That he now put himself to it, was at least a good sign of him trying to get to different thoughts.
The first two letters were quickly skimmed, refolded, and set aside with a frown.
The third, however, took longer. Marius read it, carefully, and Courfeyrac could have sworn that he paled slightly, the lines around his mouth turning tense and uneasy.
"Bad news?" Courfeyrac asked, still holding his coffee cup in hand, and Marius took a few moments before he answered. His voice did not sound much like him at all, and this was a worrying thing.
"Courfeyrac, Bahorel? I think you should read this."
His tone left any discussion out of the question, and Courfeyrac walked around the table quickly, taking a chair next to Marius so that he could peek over the young man's shoulder.

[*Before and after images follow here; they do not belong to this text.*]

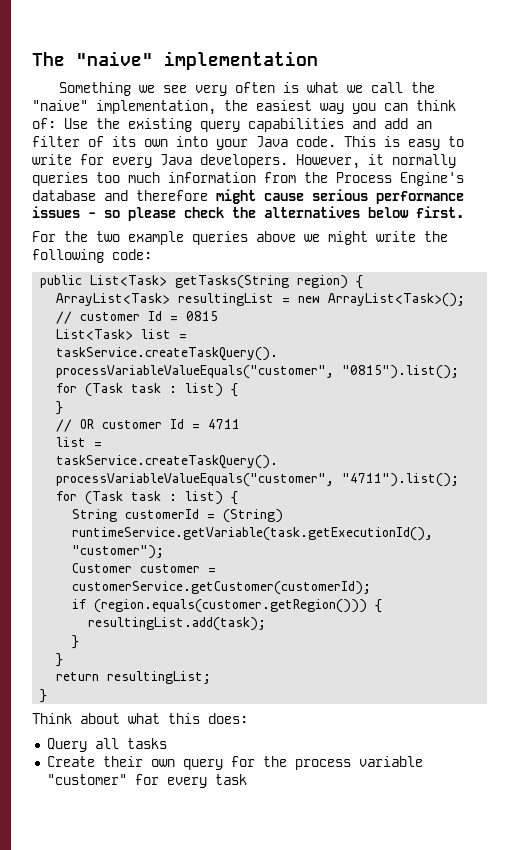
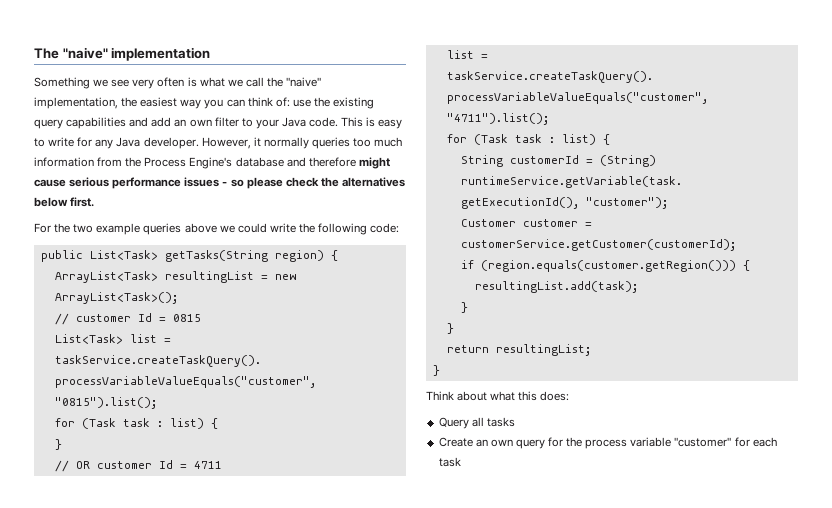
[64,118,88,129] Use -> [292,99,311,107] use
[32,136,208,147] filter of its own into -> [189,117,253,127] own filter to
[112,154,288,168] every Java developers. -> [95,137,199,149] any Java developer.
[328,231,368,245] might -> [237,223,267,233] could
[102,756,143,767] their -> [475,439,488,447] an
[166,777,207,788] every -> [752,437,777,447] each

Bahorel was doing the same on his other side, and only a few minutes later, they understood and shared Marius' concern to the fullest.
The script was practiced and flowing, but not exceptionally so, a man of certain education, to be sure, but probably not one born and bred into a profession that required writing.
Still the wording was tolerable. The content, however, was ugly.
This is the account of a man that shall not be named.
Rest assured, Monsieur, on the love of God and my life, that the words in this message contain the truth, and nothing but it, and while I have nothing but my word to show for it, I would beg you to consider it, at least, for the sake of your own life and peace of mind.
There are things I know without being able to divulge whereof, and one of these things is that you are haunted, Monsieur. There is a man on your track, his mind intent on evil, and you need to be wary of him if you are to escape his paths.
The name of this man is or was Alfonse Rebucy. He was born and raised in a small town in the north to a fisherman's family with more children than they could support.
When she woke, it was to the sound of breathing.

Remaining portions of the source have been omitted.